**WORK TO BE COMPLETED:** All of the records below need to be written out exactly, but without the pictures.

**RECORDS SUPPLIED:**
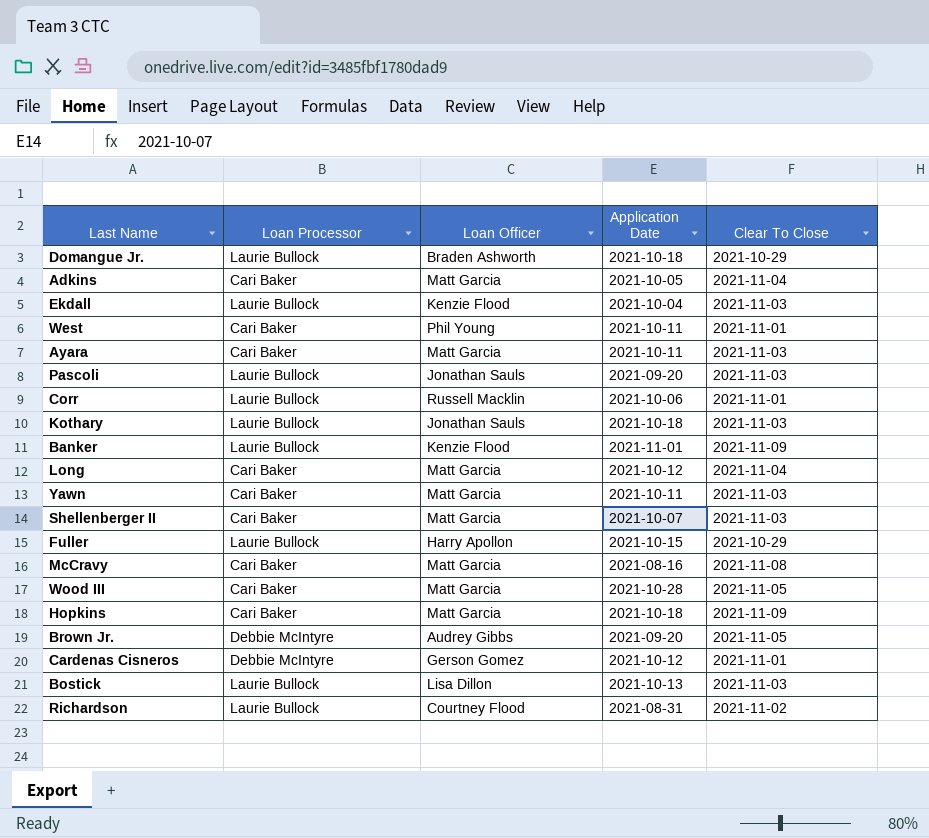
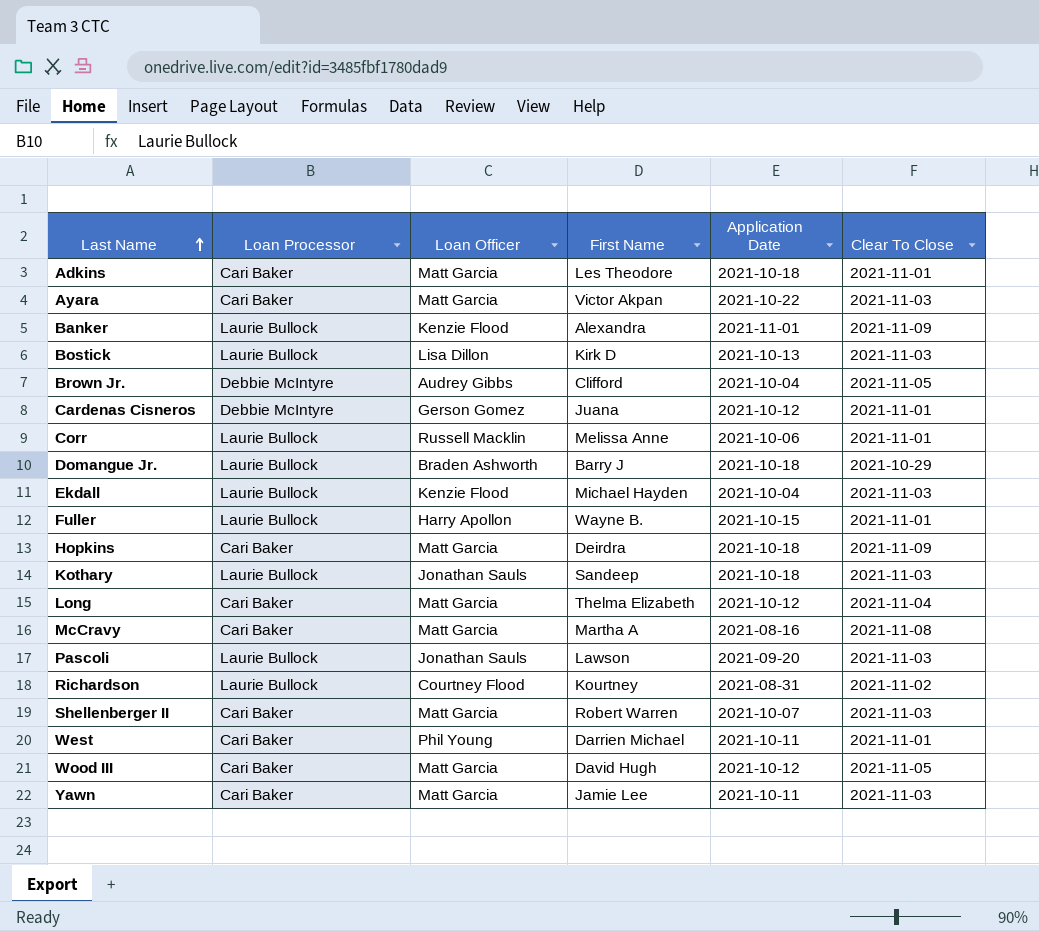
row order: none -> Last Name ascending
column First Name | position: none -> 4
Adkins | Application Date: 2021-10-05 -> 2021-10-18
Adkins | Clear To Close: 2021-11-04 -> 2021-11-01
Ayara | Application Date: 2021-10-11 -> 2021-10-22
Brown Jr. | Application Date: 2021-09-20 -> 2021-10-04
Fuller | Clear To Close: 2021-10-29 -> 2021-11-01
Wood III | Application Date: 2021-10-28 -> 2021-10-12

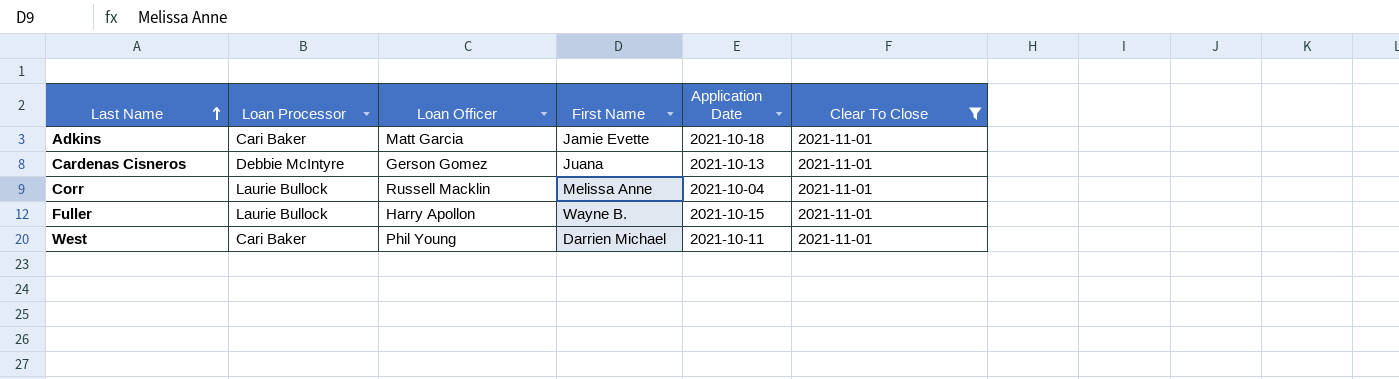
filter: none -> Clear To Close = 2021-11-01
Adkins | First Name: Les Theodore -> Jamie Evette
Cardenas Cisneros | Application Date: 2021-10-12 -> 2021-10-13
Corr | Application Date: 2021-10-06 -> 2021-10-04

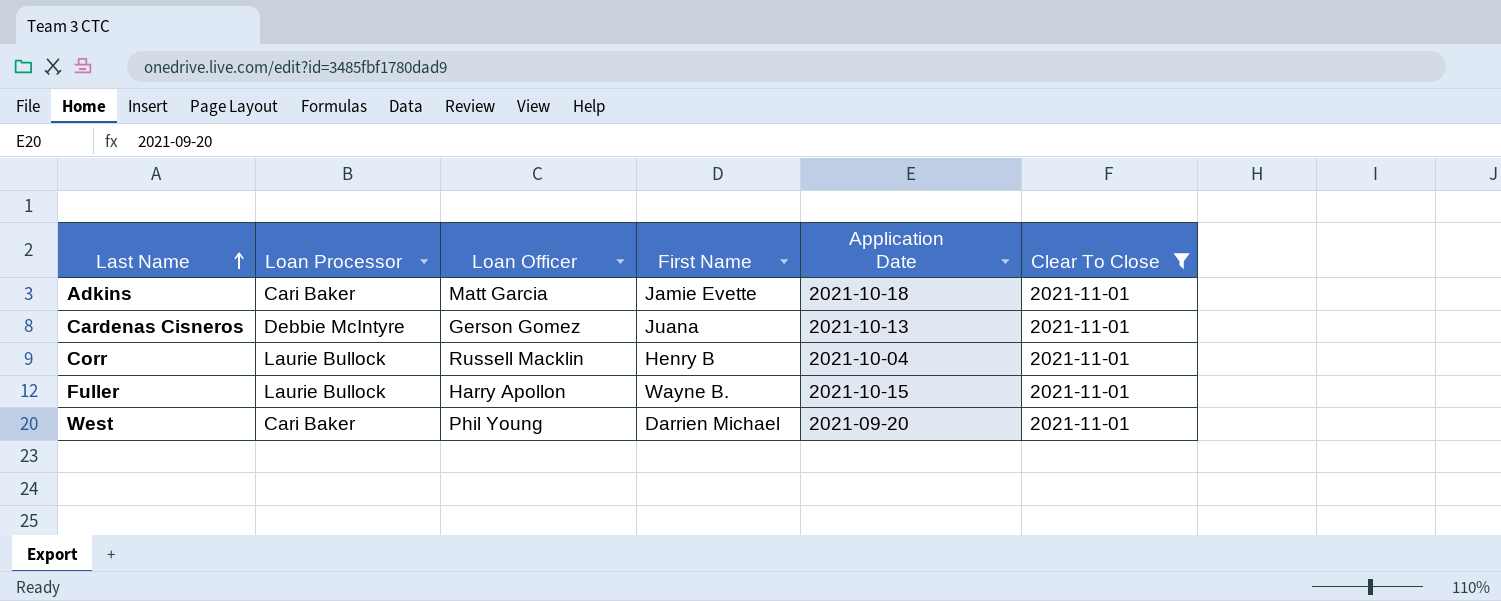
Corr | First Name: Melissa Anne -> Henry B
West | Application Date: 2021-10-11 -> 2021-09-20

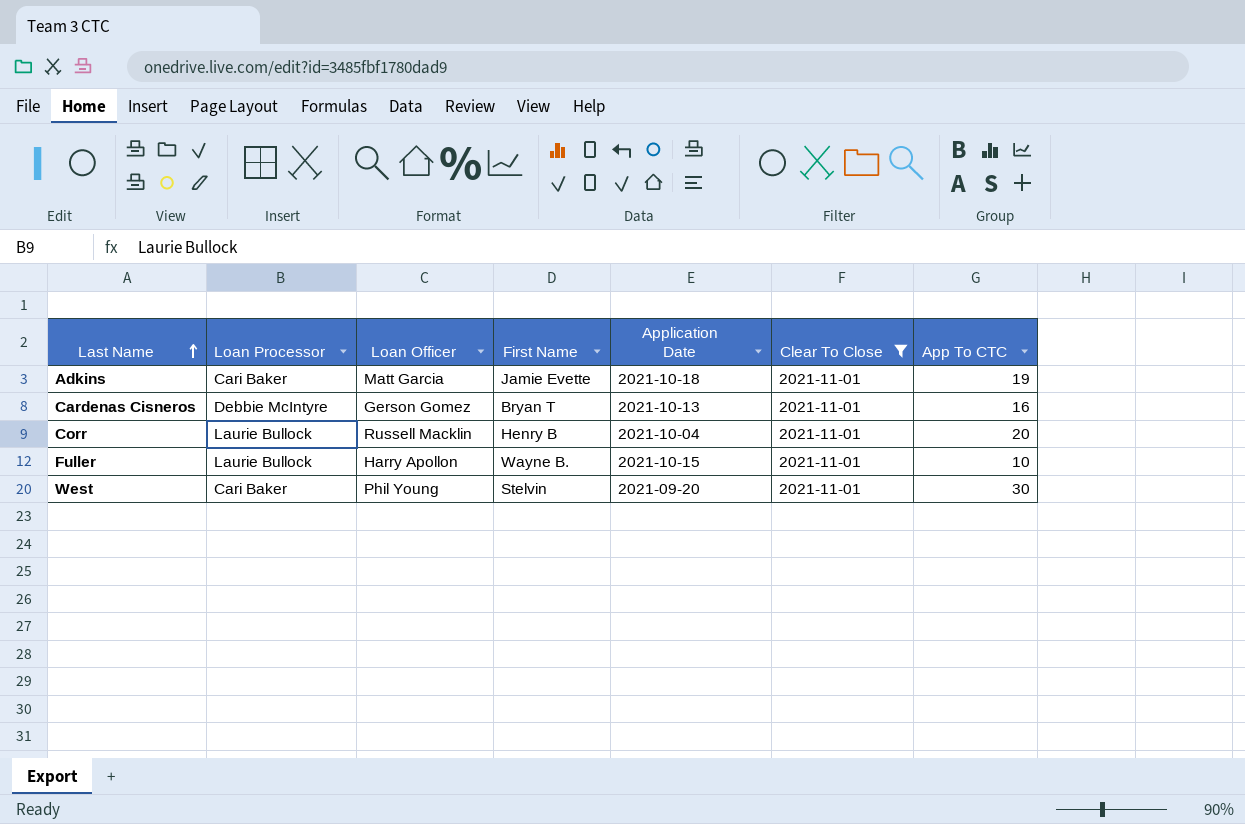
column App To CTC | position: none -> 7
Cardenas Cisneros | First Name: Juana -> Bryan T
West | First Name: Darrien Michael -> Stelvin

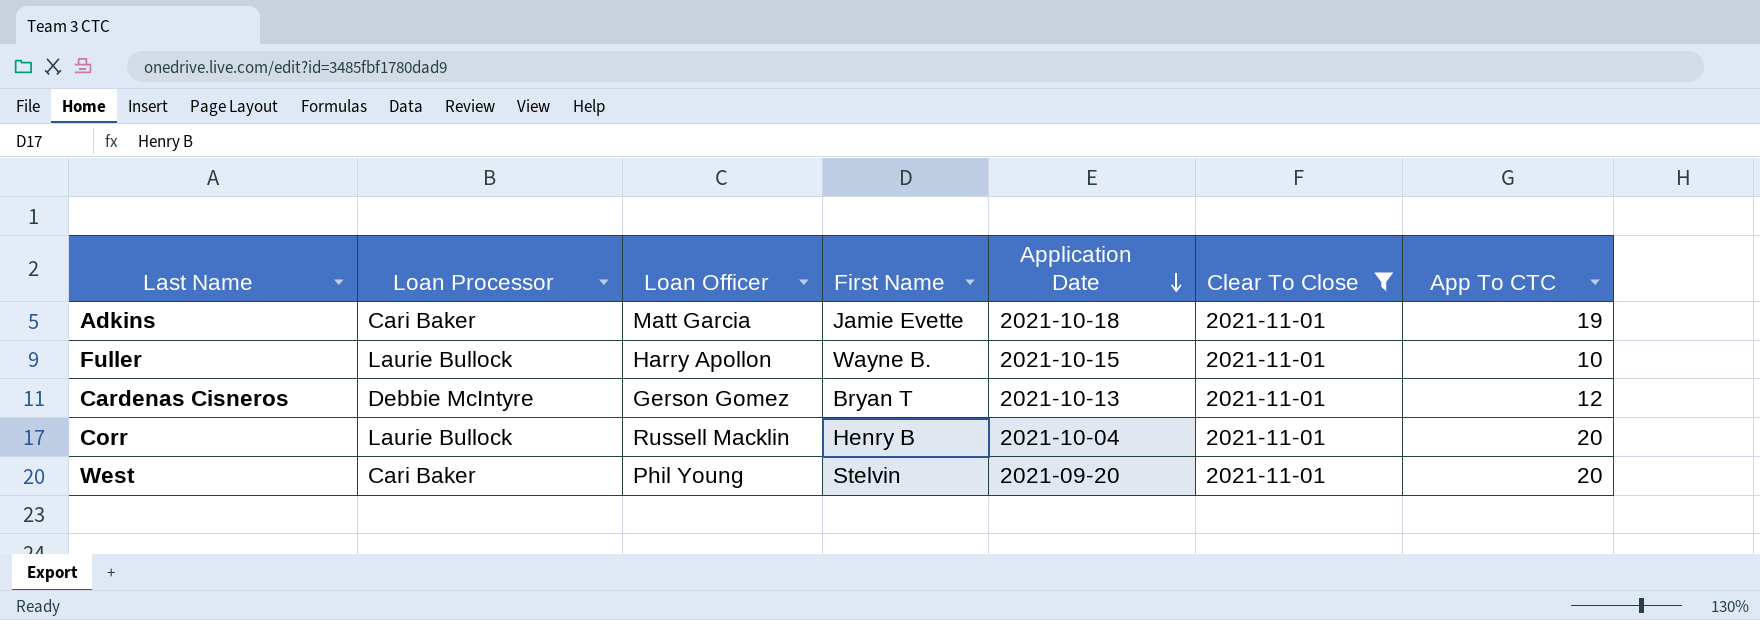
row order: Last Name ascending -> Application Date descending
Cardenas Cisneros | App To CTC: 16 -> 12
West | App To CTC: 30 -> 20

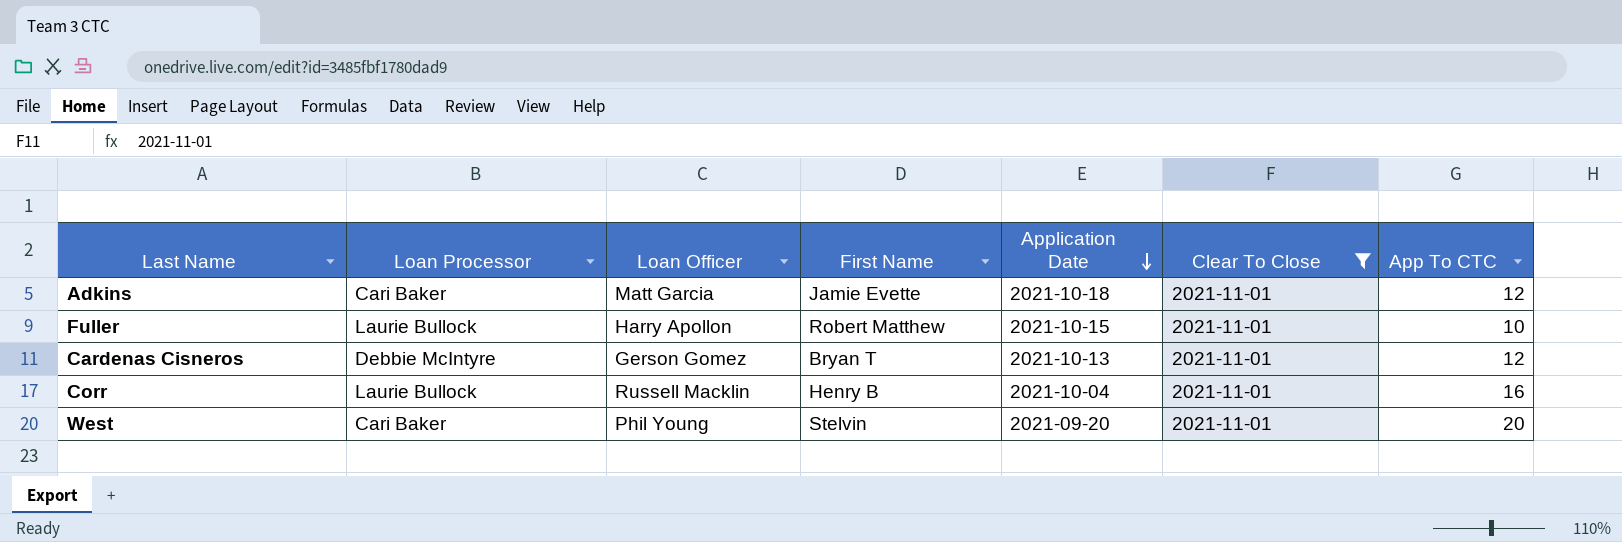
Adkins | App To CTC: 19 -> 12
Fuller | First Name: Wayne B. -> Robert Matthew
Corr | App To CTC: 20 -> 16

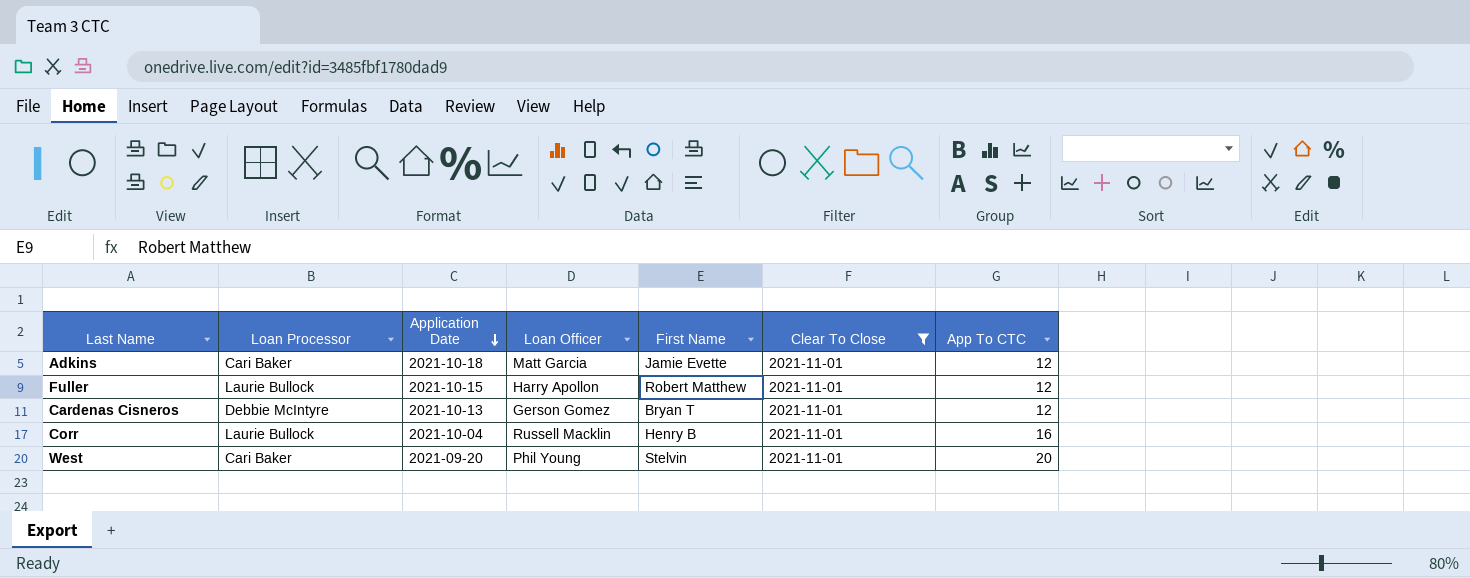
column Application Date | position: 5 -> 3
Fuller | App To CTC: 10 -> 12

**RESPONSE TO THE TASK:**
row order: none -> Last Name ascending
column First Name | position: none -> 4
Adkins | Application Date: 2021-10-05 -> 2021-10-18
Adkins | Clear To Close: 2021-11-04 -> 2021-11-01
Ayara | Application Date: 2021-10-11 -> 2021-10-22
Brown Jr. | Application Date: 2021-09-20 -> 2021-10-04
Fuller | Clear To Close: 2021-10-29 -> 2021-11-01
Wood III | Application Date: 2021-10-28 -> 2021-10-12

filter: none -> Clear To Close = 2021-11-01
Adkins | First Name: Les Theodore -> Jamie Evette
Cardenas Cisneros | Application Date: 2021-10-12 -> 2021-10-13
Corr | Application Date: 2021-10-06 -> 2021-10-04

Corr | First Name: Melissa Anne -> Henry B
West | Application Date: 2021-10-11 -> 2021-09-20

column App To CTC | position: none -> 7
Cardenas Cisneros | First Name: Juana -> Bryan T
West | First Name: Darrien Michael -> Stelvin

row order: Last Name ascending -> Application Date descending
Cardenas Cisneros | App To CTC: 16 -> 12
West | App To CTC: 30 -> 20

Adkins | App To CTC: 19 -> 12
Fuller | First Name: Wayne B. -> Robert Matthew
Corr | App To CTC: 20 -> 16

column Application Date | position: 5 -> 3
Fuller | App To CTC: 10 -> 12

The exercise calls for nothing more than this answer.